■ What you need to do ■
Scan the records below, and wherever a line has the word "items", pull it out.

■ Data provided ■
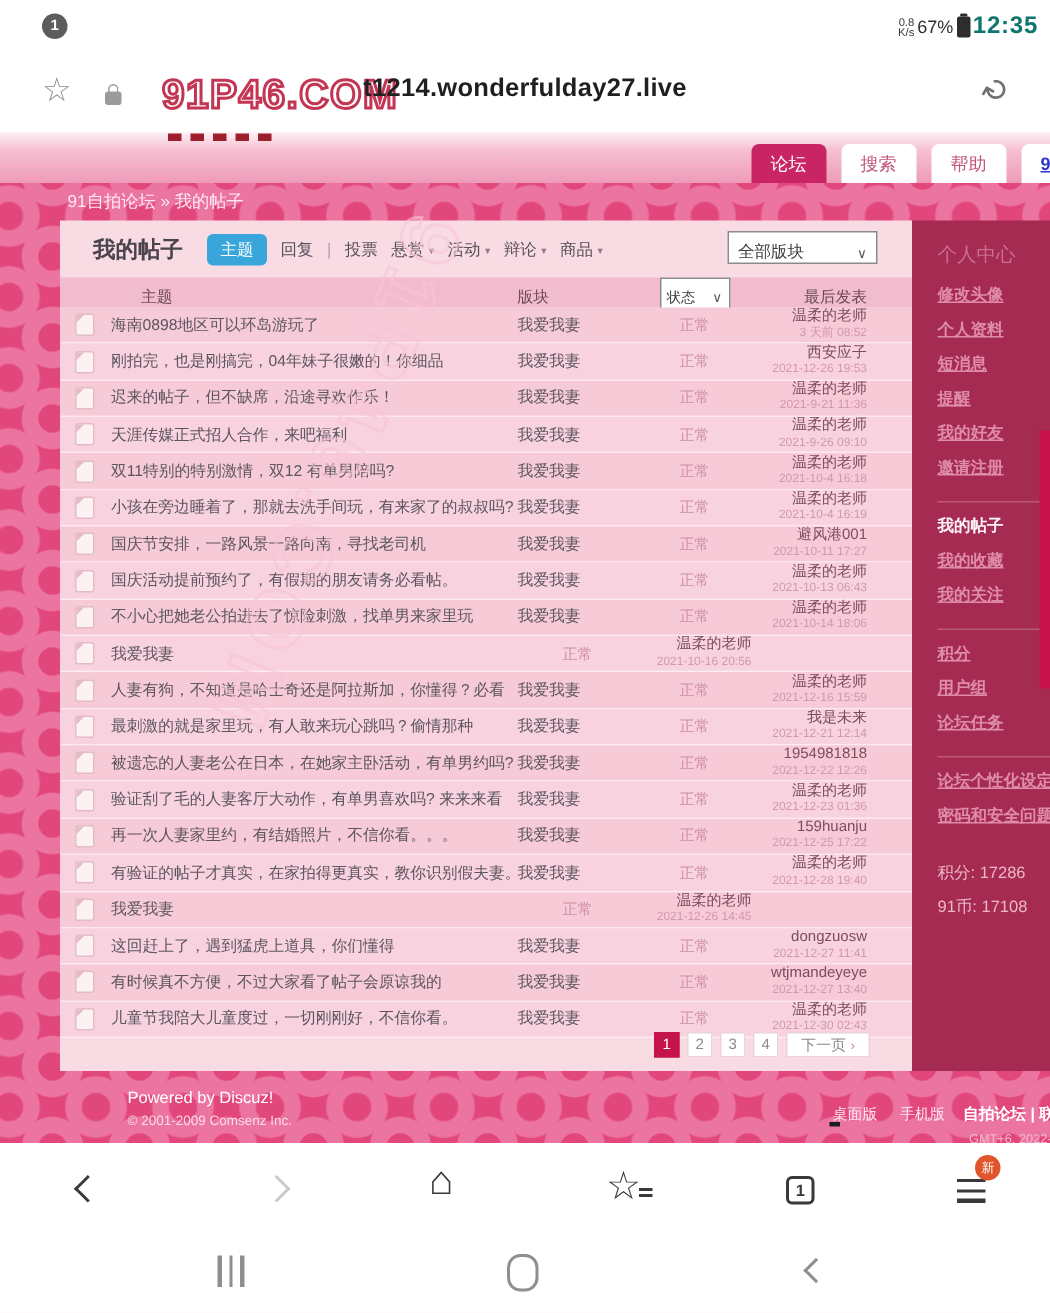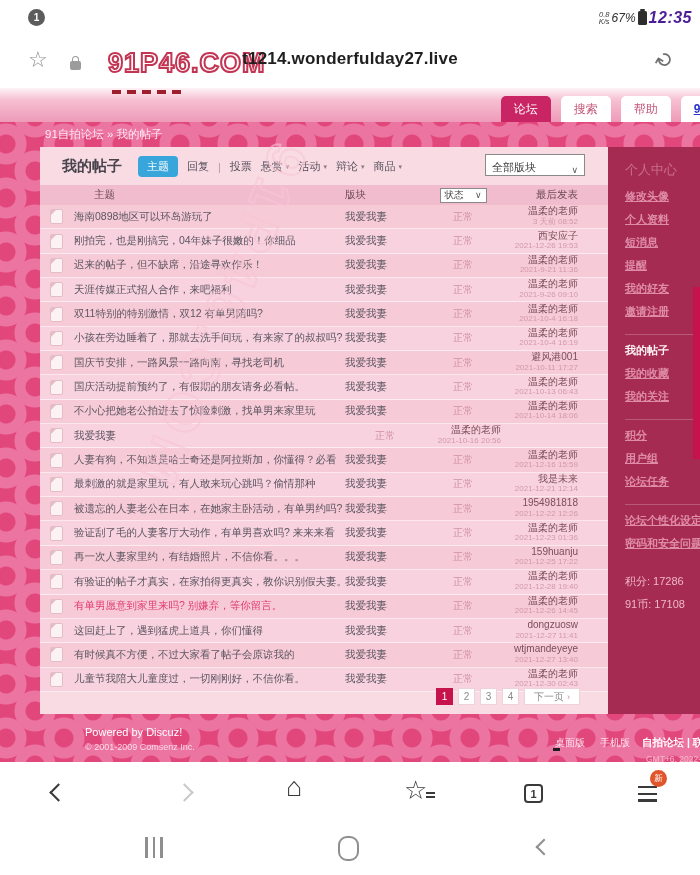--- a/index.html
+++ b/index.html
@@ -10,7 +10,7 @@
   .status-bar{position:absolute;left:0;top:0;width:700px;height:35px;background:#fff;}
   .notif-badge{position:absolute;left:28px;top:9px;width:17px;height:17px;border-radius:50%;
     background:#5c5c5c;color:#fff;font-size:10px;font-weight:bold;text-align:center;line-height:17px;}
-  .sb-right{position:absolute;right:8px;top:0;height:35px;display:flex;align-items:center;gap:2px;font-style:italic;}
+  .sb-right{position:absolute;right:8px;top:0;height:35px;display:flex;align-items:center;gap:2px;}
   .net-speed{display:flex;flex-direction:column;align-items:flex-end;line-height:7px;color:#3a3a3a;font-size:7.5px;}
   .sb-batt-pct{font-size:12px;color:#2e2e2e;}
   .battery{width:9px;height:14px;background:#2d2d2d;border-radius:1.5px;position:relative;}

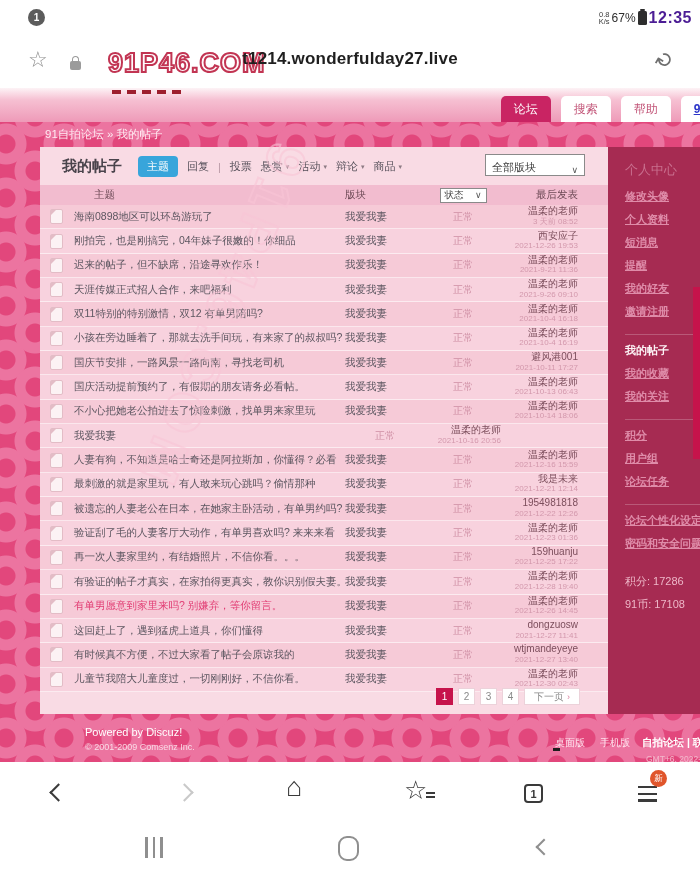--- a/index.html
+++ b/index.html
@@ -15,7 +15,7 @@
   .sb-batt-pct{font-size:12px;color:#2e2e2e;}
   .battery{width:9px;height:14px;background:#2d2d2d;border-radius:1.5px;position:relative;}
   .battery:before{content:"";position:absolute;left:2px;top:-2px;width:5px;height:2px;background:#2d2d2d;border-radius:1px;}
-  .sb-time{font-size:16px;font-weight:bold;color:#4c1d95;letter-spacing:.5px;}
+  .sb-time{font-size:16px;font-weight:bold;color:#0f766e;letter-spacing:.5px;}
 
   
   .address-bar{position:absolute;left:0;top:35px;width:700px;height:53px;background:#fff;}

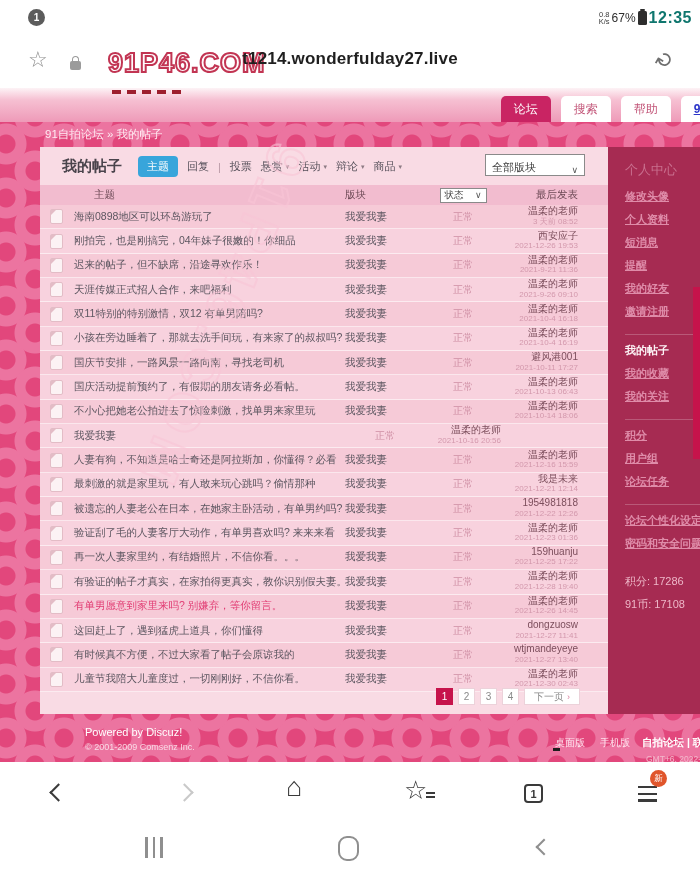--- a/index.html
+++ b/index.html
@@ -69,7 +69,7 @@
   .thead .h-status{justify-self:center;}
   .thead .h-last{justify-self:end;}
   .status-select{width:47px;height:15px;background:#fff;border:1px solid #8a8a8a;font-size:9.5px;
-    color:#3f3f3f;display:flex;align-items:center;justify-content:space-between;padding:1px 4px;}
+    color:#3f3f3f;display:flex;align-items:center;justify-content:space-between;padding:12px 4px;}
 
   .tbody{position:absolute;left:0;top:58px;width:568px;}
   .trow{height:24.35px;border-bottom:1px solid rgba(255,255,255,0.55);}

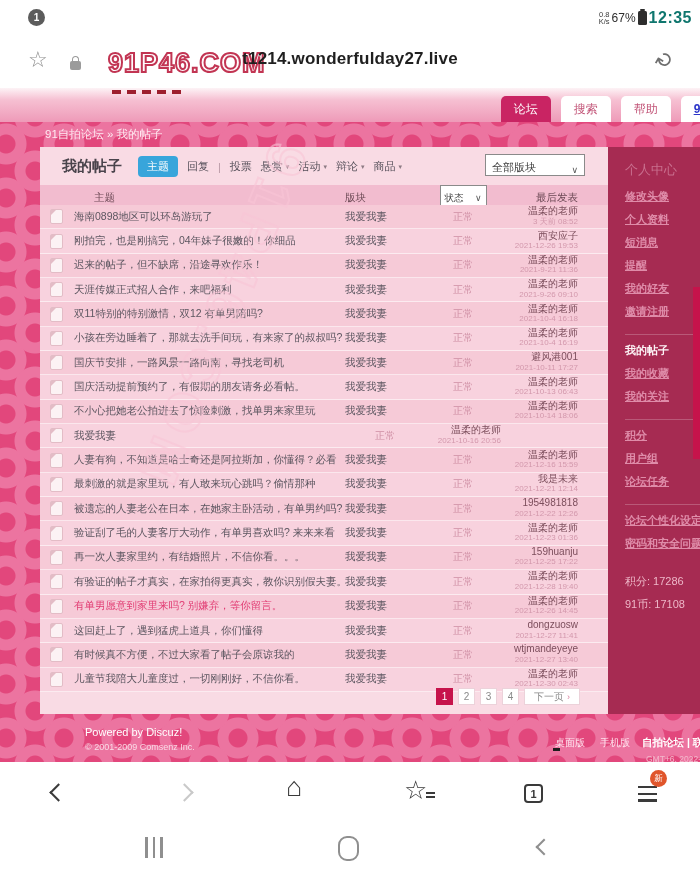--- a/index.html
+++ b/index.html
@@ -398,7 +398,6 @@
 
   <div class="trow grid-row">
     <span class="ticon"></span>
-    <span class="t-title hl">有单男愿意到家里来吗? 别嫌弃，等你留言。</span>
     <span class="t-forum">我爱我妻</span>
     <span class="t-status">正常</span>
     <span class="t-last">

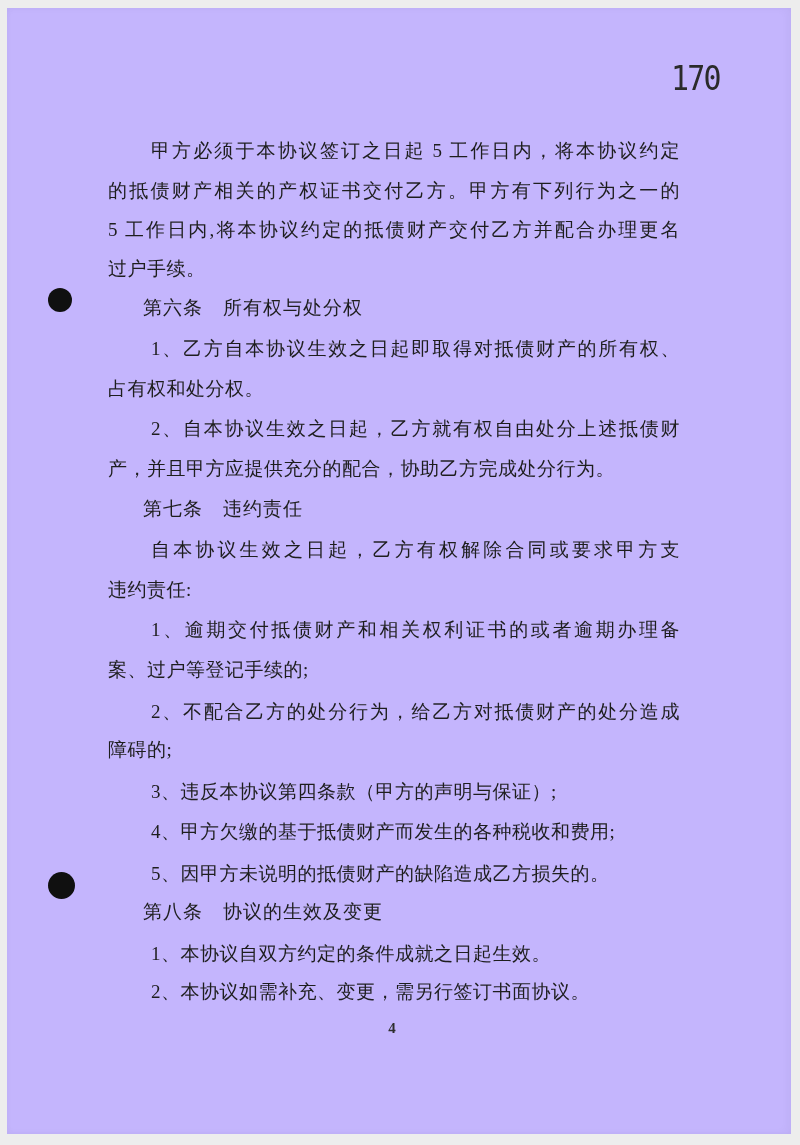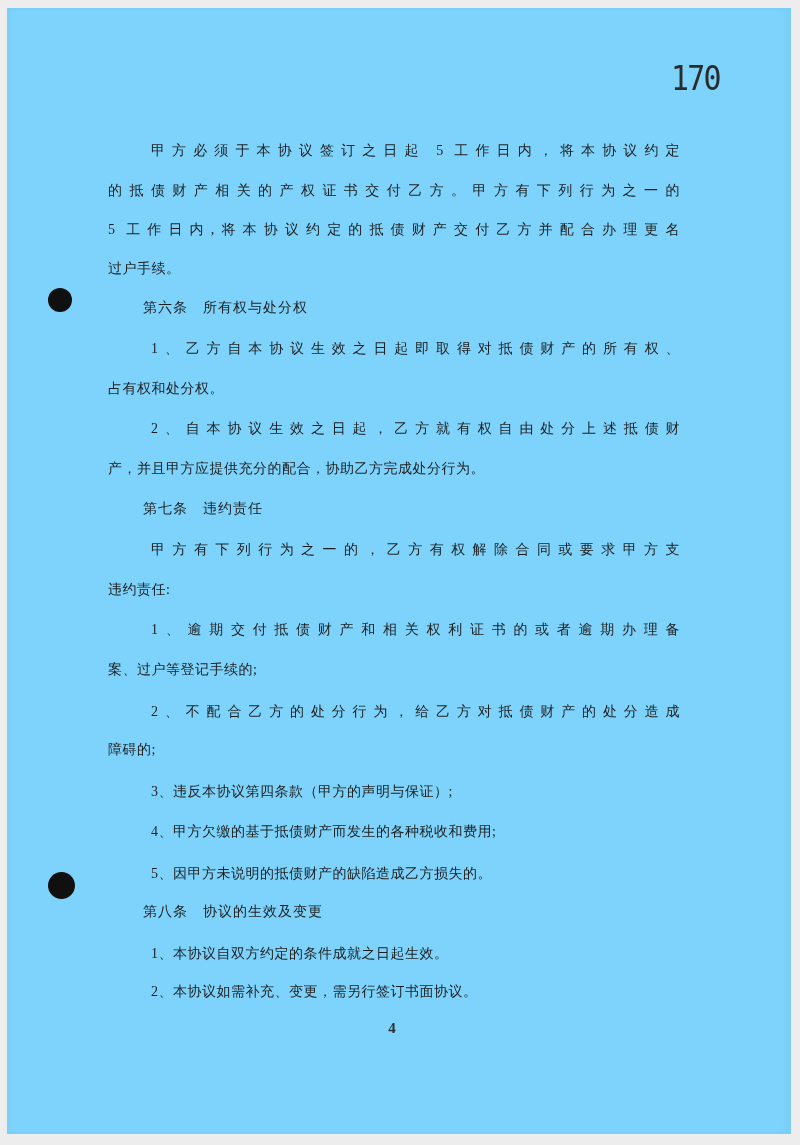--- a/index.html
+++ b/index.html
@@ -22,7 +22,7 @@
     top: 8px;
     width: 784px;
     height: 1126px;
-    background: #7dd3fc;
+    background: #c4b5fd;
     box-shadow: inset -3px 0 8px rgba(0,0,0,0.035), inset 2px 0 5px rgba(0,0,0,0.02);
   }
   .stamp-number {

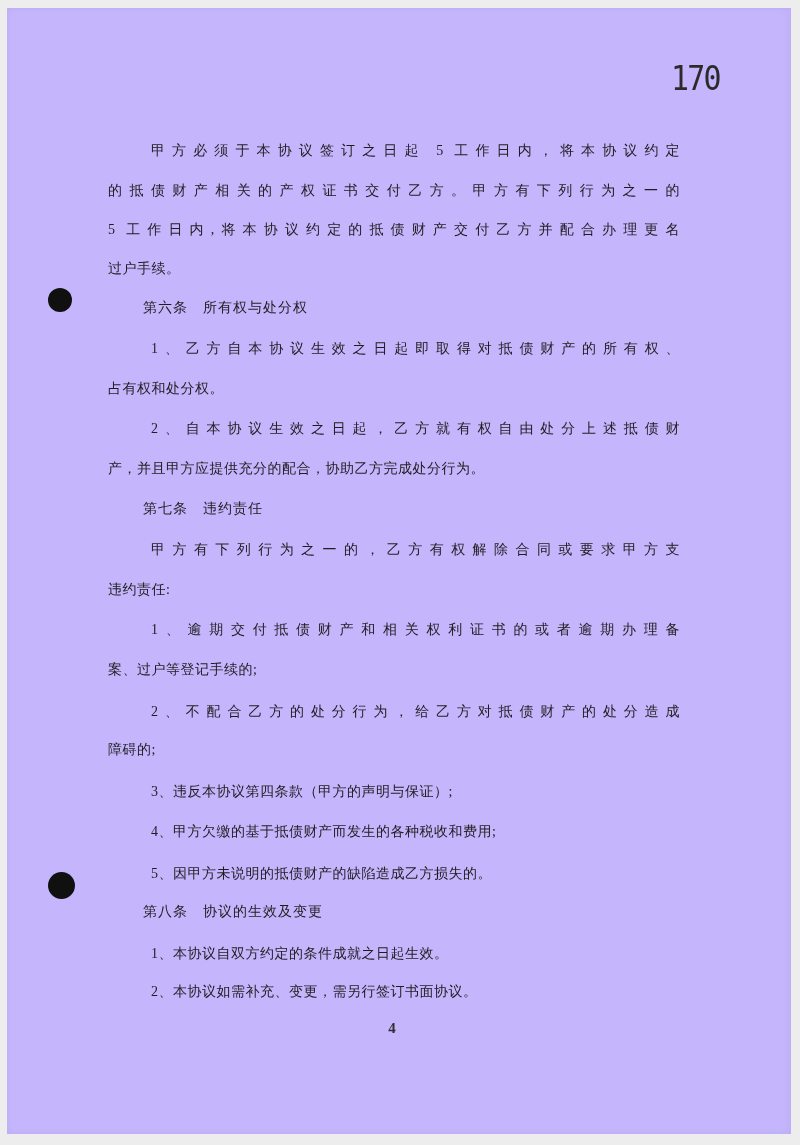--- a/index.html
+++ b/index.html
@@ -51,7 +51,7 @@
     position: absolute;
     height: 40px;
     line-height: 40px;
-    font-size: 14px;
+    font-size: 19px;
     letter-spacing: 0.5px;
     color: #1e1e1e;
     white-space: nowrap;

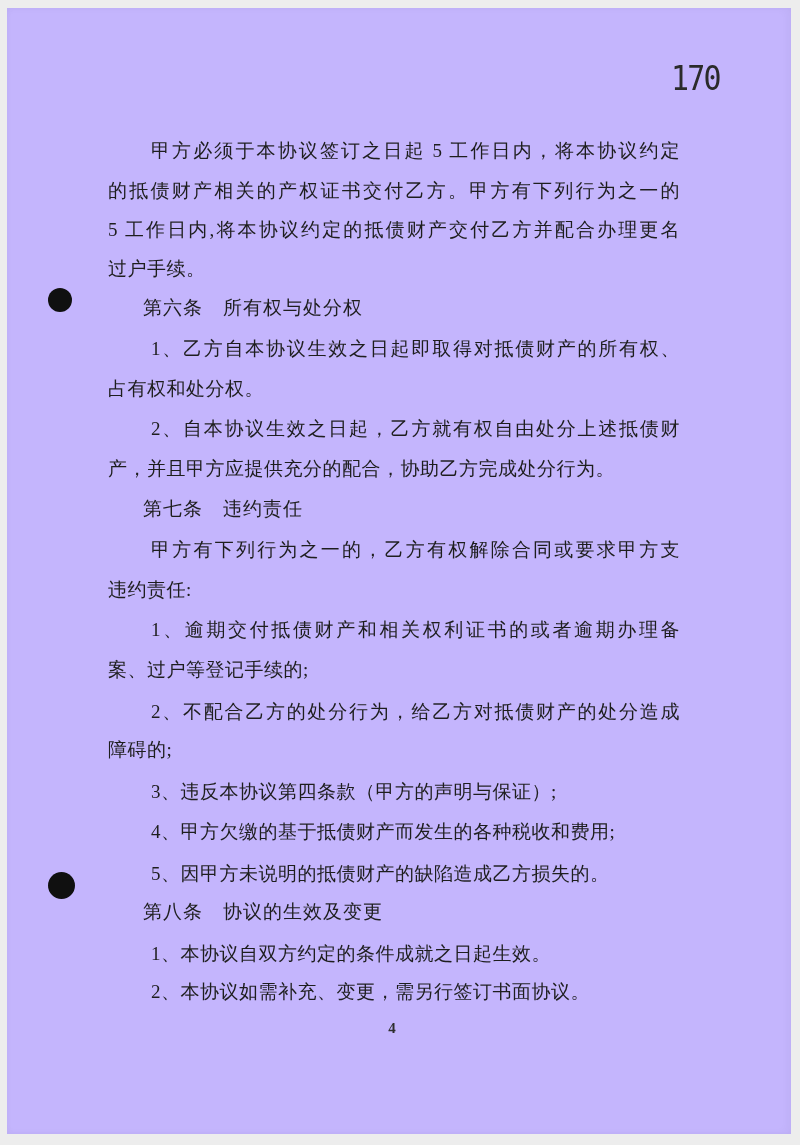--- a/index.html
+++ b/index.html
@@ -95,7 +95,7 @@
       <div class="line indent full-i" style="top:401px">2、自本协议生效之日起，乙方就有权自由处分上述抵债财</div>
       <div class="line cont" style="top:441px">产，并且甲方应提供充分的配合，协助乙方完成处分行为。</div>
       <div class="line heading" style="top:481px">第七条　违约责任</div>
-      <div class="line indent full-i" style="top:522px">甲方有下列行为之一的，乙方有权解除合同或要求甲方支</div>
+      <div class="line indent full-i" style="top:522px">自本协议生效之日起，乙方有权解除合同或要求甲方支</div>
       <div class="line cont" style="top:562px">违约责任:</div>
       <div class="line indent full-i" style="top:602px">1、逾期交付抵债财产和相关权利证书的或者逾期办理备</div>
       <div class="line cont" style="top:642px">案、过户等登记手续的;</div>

■ Answer box ■
-  .sb-right{position:absolute;right:8px;top:0;height:35px;display:flex;align-items:center;gap:2px;font-style:italic;}
+  .sb-right{position:absolute;right:8px;top:0;height:35px;display:flex;align-items:center;gap:2px;}
   .net-speed{display:flex;flex-direction:column;align-items:flex-end;line-height:7px;color:#3a3a3a;font-size:7.5px;}
-    color:#3f3f3f;display:flex;align-items:center;justify-content:space-between;padding:1px 4px;}
+    color:#3f3f3f;display:flex;align-items:center;justify-content:space-between;padding:12px 4px;}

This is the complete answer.